Antiviral therapy delays esophageal variceal bleeding in hepatitis B virus-related cirrhosis

Figure 1 Kaplan-Meier analysis of non-bleeding duration. A: Non-bleeding duration in antiviral and control cases was compared using the Kaplan-Meier survival model. Bleeding was defined as a failed event. The occurrence of bleeding was reduced and delayed in the antiviral treatment group compared to the control group. The curve of virological breakthrough cases (dashed line) was close to that of the control group, demonstrating reduced efficacy when virological breakthrough occurred; B: Non-bleeding durations for entecavir (ETV), adefovir (ADV) and lamivudine (LAM) therapy were compared using the Kaplan-Meier survival model. Bleeding was defined as a failed event. The non-bleeding durations for ETV, ADV and LAM were similar in the first 2 years, however, differences became clear following long-term treatment, which may have been due to cumulative resistance and bleeding.

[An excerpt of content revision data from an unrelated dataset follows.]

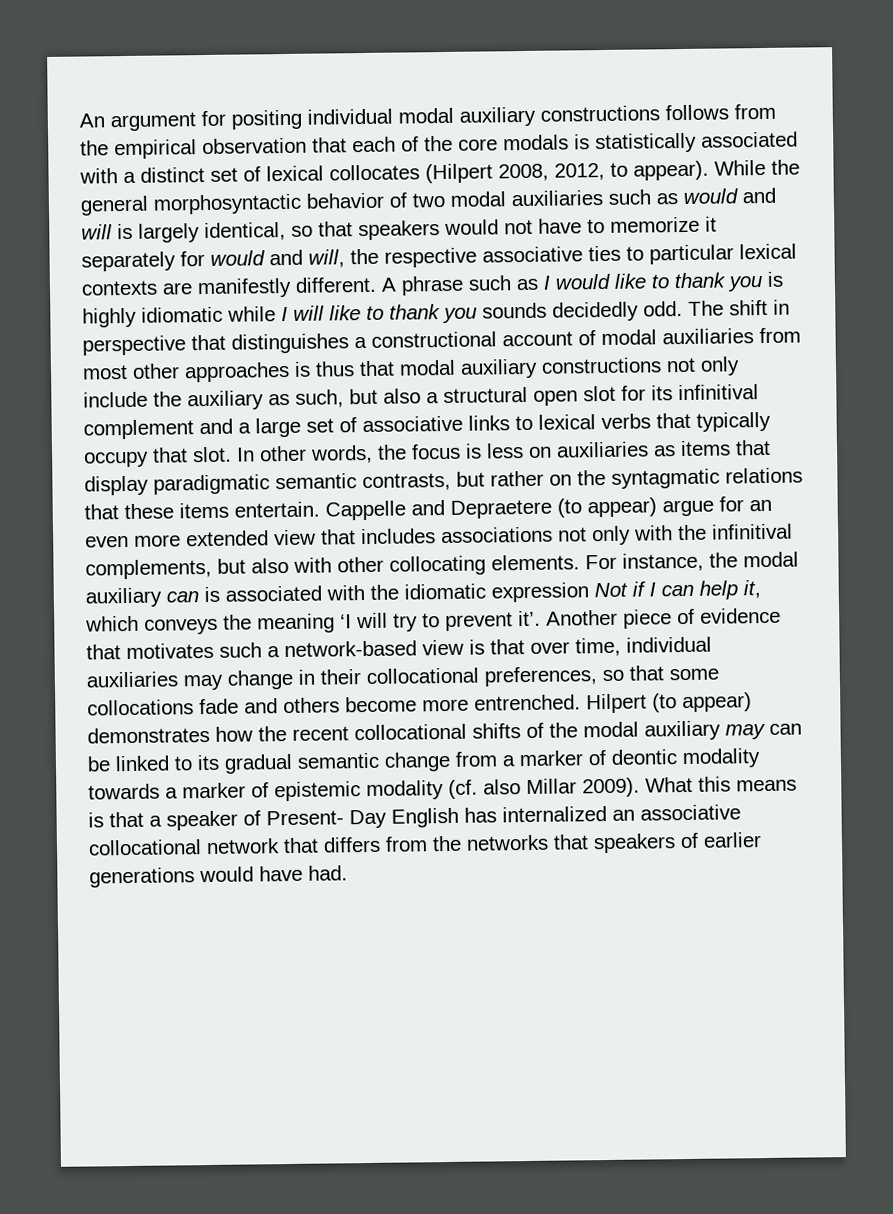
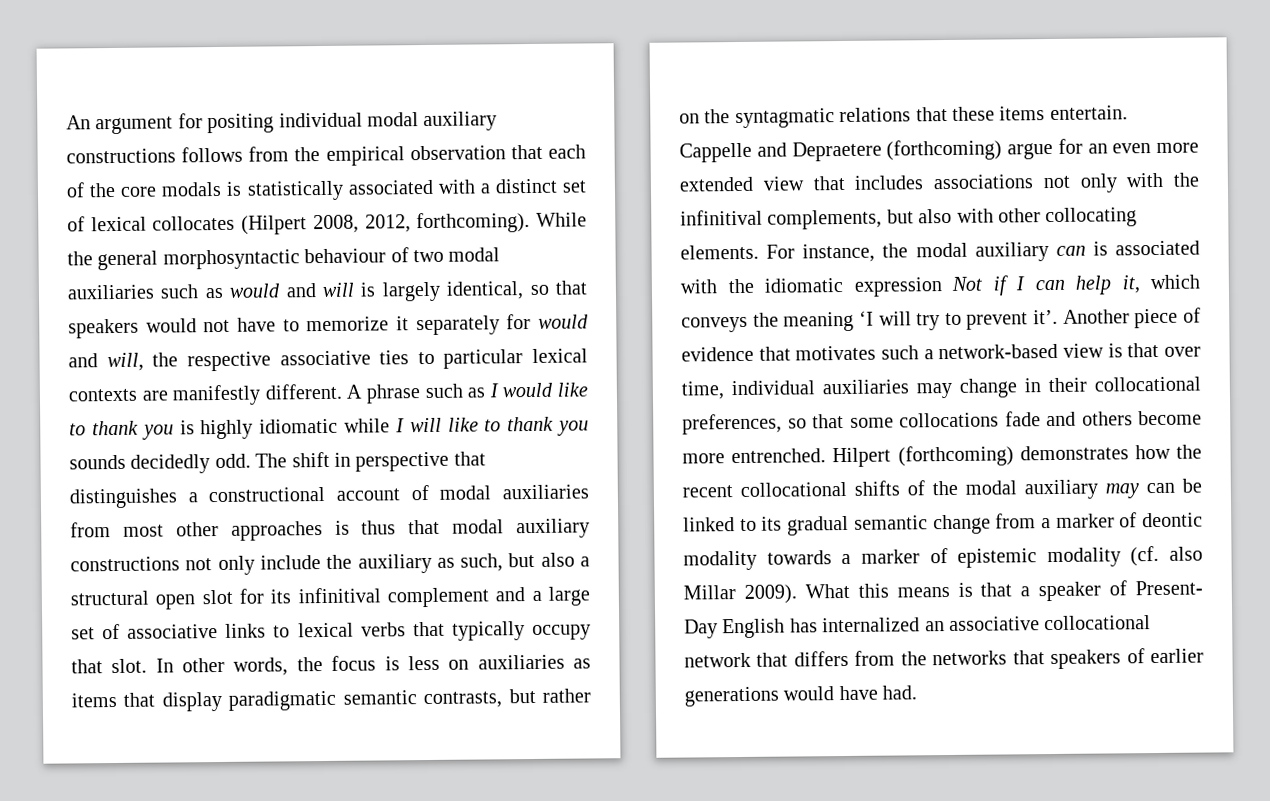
- An argument for positing individual modal auxiliary constructions follows from the empirical observation that each of the core modals is statistically associated with a distinct set of lexical collocates (Hilpert 2008, 2012, to appear).
+ An argument for positing individual modal auxiliary constructions follows from the empirical observation that each of the core modals is statistically associated with a distinct set of lexical collocates (Hilpert 2008, 2012, forthcoming).
- While the general morphosyntactic behavior of two modal auxiliaries such as would and will is largely identical, so that speakers would not have to memorize it separately for would and will, the respective associative ties to particular lexical contexts are manifestly different.
+ While the general morphosyntactic behaviour of two modal auxiliaries such as would and will is largely identical, so that speakers would not have to memorize it separately for would and will, the respective associative ties to particular lexical contexts are manifestly different.
- Cappelle and Depraetere (to appear) argue for an even more extended view that includes associations not only with the infinitival complements, but also with other collocating elements.
+ Cappelle and Depraetere (forthcoming) argue for an even more extended view that includes associations not only with the infinitival complements, but also with other collocating elements.
- Hilpert (to appear) demonstrates how the recent collocational shifts of the modal auxiliary may can be linked to its gradual semantic change from a marker of deontic modality towards a marker of epistemic modality (cf. also Millar 2009).
+ Hilpert (forthcoming) demonstrates how the recent collocational shifts of the modal auxiliary may can be linked to its gradual semantic change from a marker of deontic modality towards a marker of epistemic modality (cf. also Millar 2009).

Figure 2 Sketch of delayed progression of esophageal varices by antiviral therapy. Varices were scored according to the criteria of the Japanese Association of Portal Hypertension: grade I, II, and III and given a score of 1, 2 and 3, respectively. Bleeding was scored as 4. Endoscopic eradication was scored as 0. The dark line shows the development of esophageal varices in hepatitis B virus-related cirrhosis without antiviral therapy. The dashed line is the development of varices with antiviral therapy. The grade of esophageal varices increases with time and then bleeding occurs. After endoscopic eradication, the varices score increases again until bleeding recurs. Antiviral therapy delayed both the progression of varices before and after endoscopic therapy and postponed esophageal variceal bleeding. Before endo: Before endoscopic intervention; After endo: After endoscopic intervention.